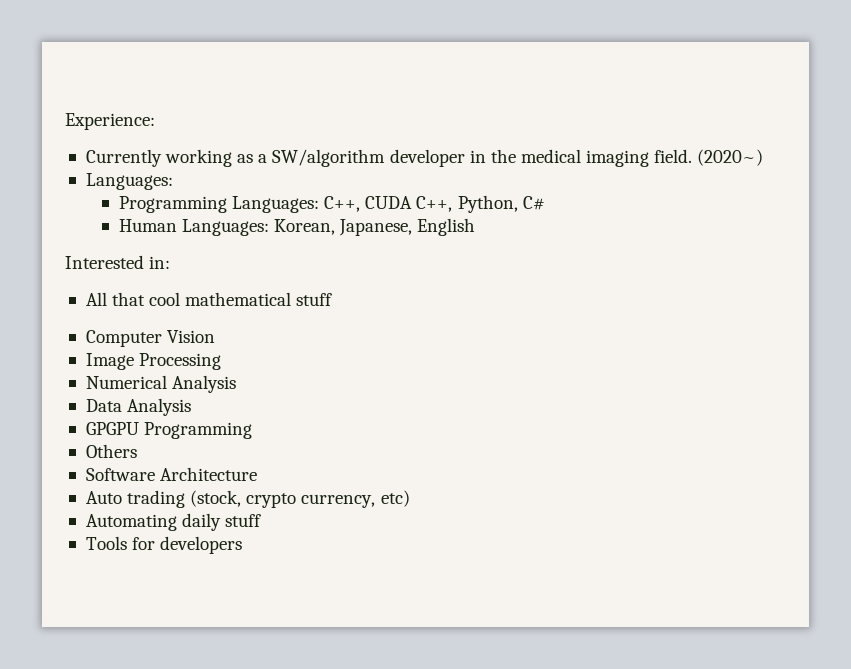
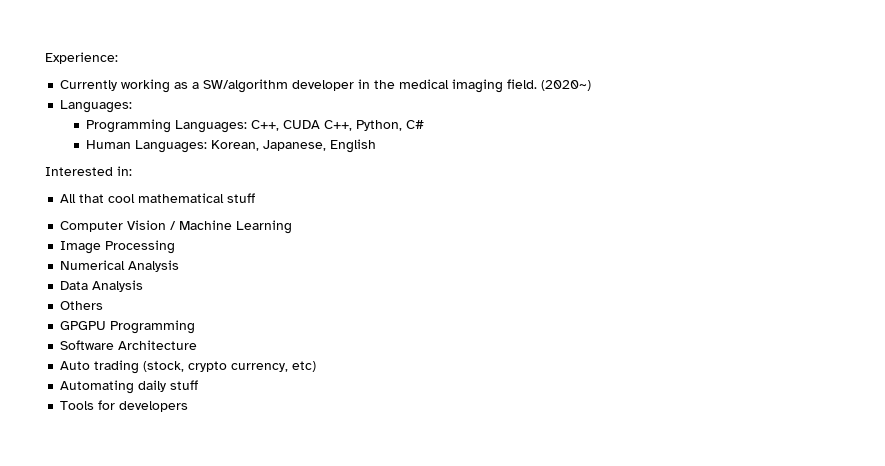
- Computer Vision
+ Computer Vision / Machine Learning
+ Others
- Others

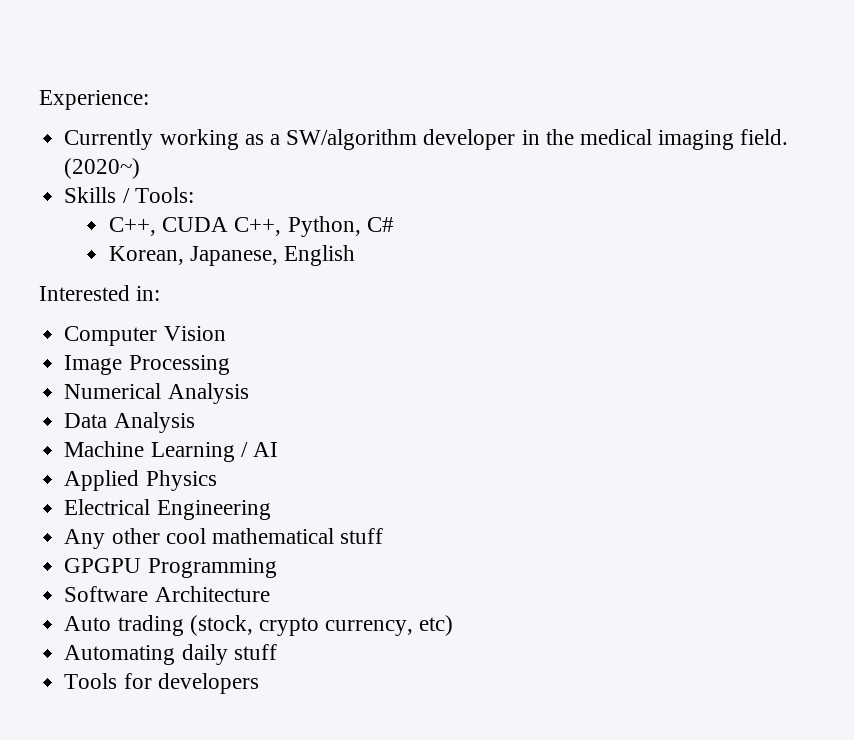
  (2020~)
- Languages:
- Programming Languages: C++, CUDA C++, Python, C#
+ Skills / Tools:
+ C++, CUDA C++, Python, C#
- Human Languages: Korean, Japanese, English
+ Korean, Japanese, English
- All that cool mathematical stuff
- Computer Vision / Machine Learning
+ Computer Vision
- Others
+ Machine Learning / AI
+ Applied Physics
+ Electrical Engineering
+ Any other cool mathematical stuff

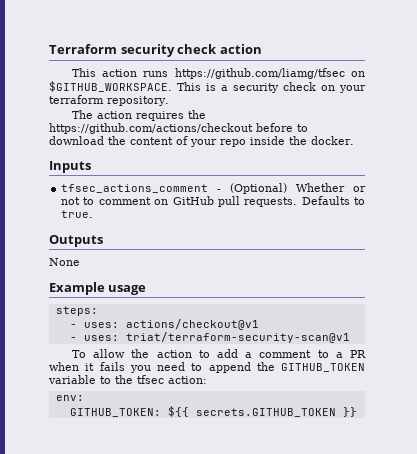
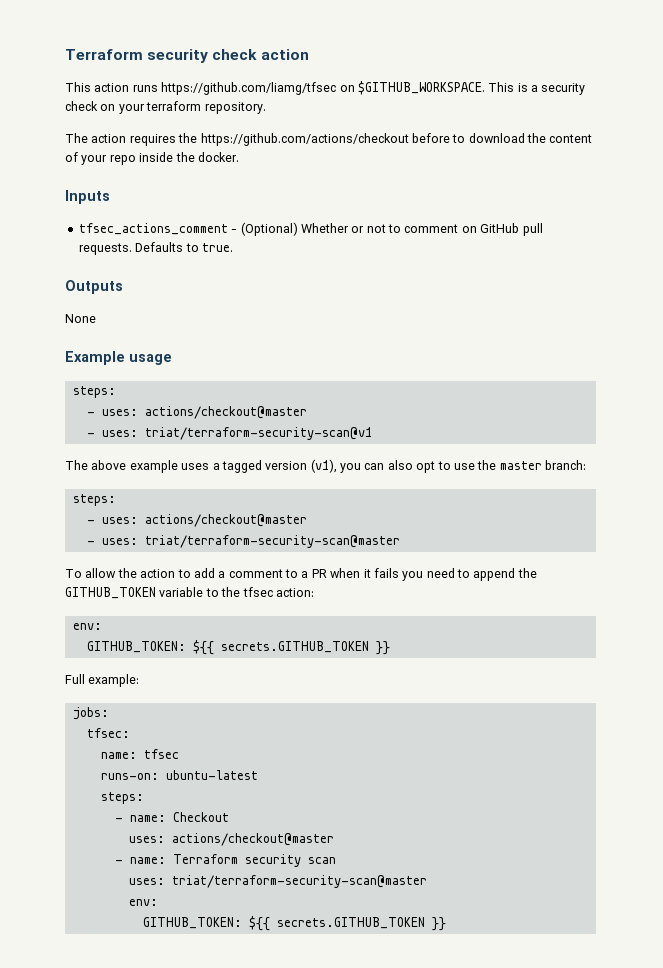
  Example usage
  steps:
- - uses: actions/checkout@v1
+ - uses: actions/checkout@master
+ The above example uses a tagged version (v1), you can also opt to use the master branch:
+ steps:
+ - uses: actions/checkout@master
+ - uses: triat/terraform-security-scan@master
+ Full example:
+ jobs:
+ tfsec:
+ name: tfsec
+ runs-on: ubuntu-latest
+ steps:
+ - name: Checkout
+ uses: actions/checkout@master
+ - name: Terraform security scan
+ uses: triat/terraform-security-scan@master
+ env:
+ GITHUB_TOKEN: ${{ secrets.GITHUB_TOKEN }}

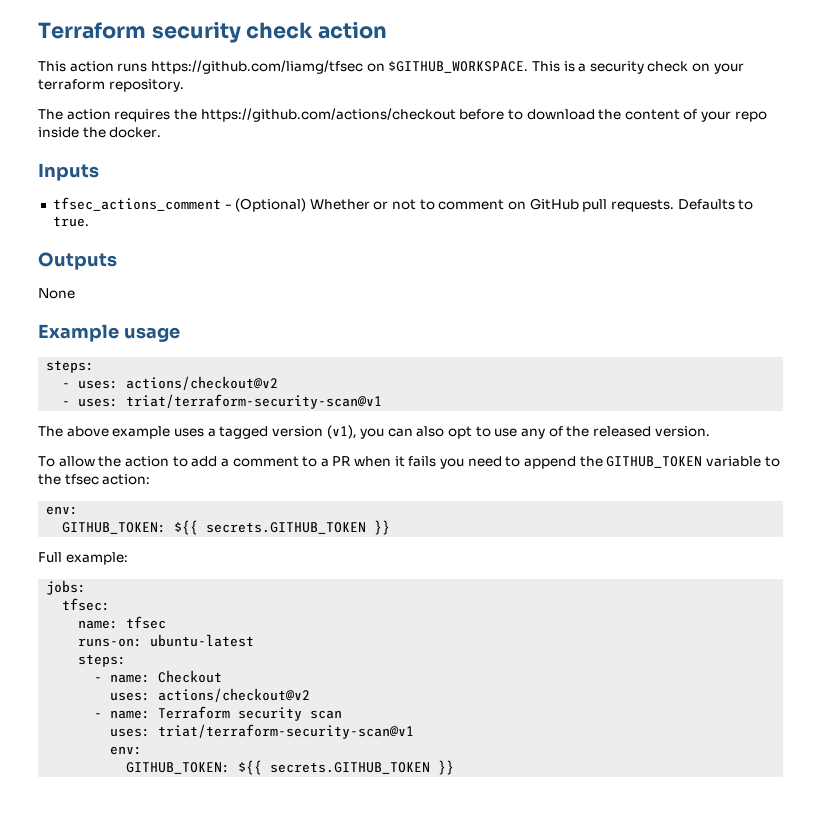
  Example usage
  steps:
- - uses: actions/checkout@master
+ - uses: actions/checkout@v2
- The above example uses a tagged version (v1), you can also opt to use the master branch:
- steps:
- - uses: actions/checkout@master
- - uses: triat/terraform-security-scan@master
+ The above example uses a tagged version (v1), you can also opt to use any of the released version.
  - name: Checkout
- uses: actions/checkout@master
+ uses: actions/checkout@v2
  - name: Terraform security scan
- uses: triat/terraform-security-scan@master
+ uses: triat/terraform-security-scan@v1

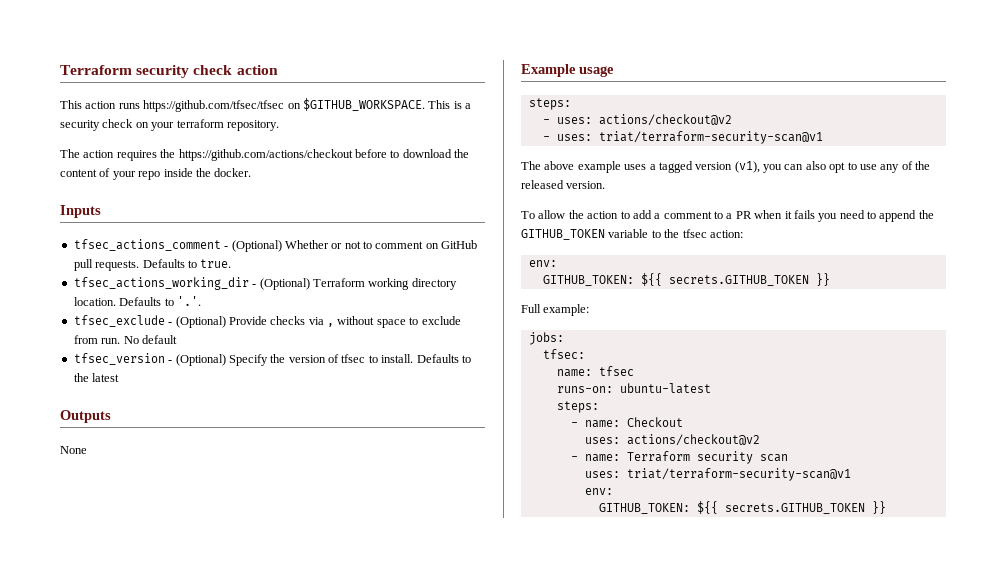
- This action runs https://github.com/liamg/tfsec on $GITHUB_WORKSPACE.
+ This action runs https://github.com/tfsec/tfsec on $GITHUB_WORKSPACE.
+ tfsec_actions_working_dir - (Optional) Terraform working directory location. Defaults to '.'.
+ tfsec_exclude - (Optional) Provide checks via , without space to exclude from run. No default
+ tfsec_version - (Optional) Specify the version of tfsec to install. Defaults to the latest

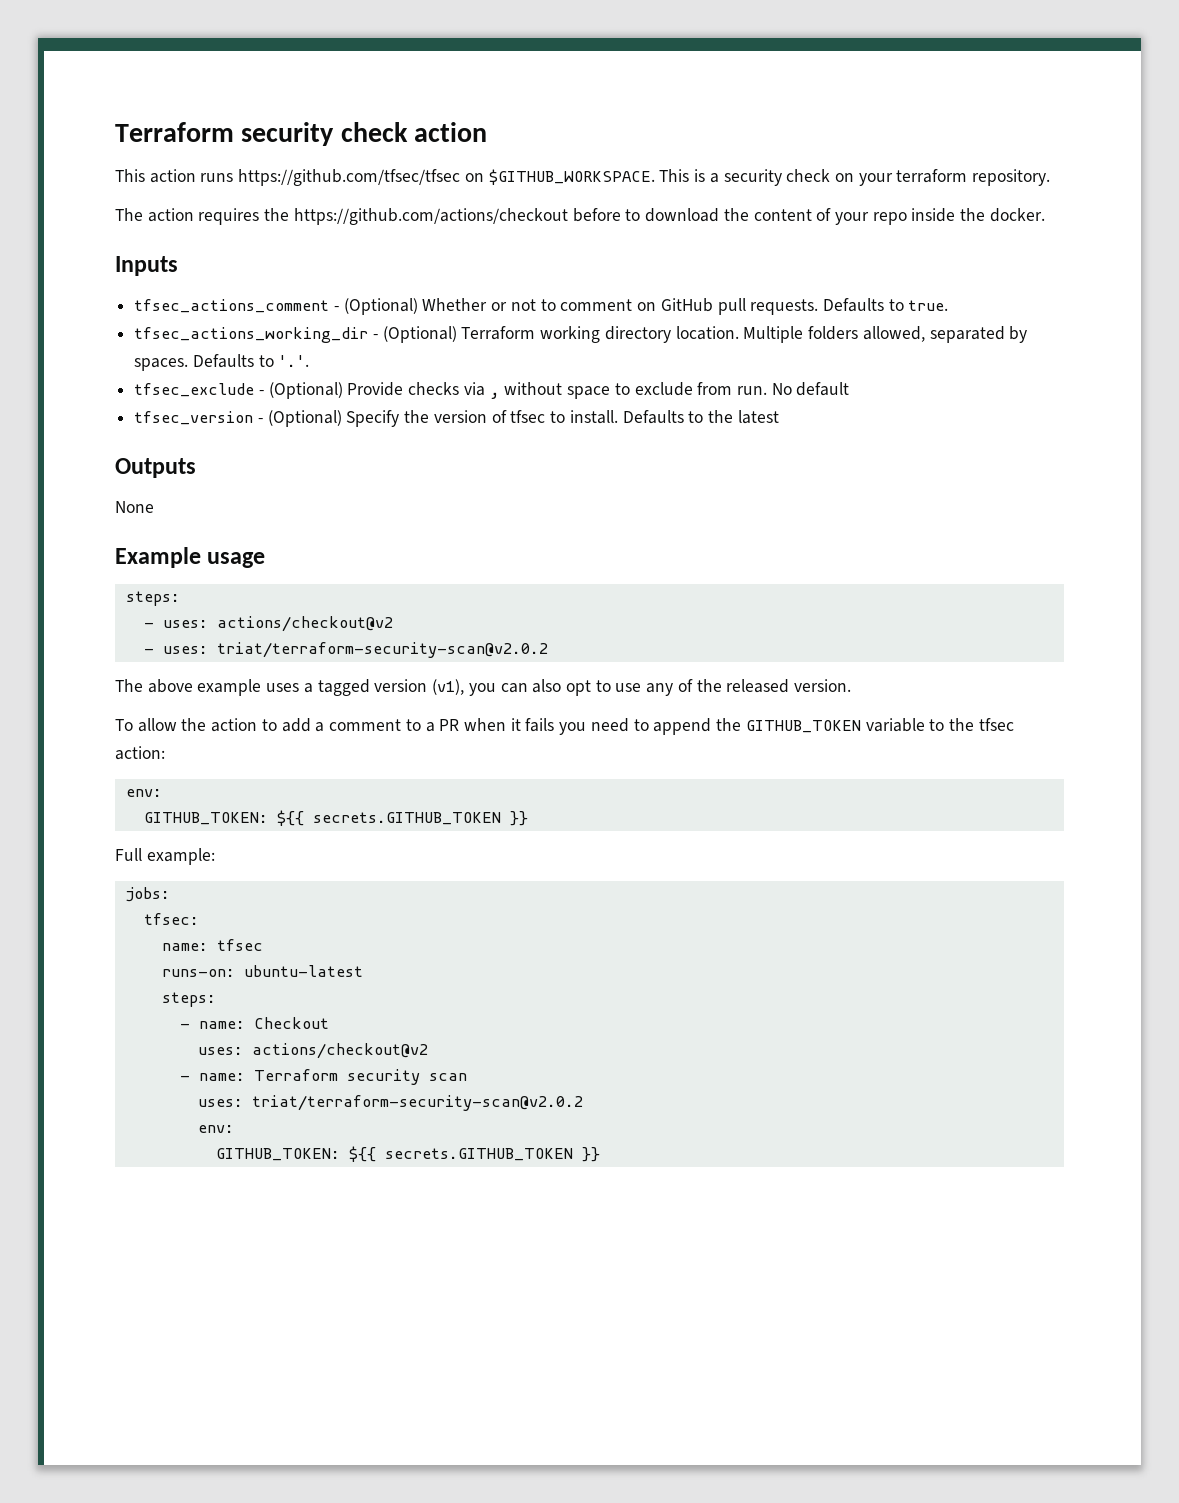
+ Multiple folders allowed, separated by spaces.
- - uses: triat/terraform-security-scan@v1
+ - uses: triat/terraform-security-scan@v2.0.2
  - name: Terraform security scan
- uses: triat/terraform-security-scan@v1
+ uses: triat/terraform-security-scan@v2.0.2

• • • •

* **Activity**
Look through the listing, and copy each line that contains the word "Learning".

* **Exercise result**
+ Computer Vision / Machine Learning
- Computer Vision / Machine Learning
+ Machine Learning / AI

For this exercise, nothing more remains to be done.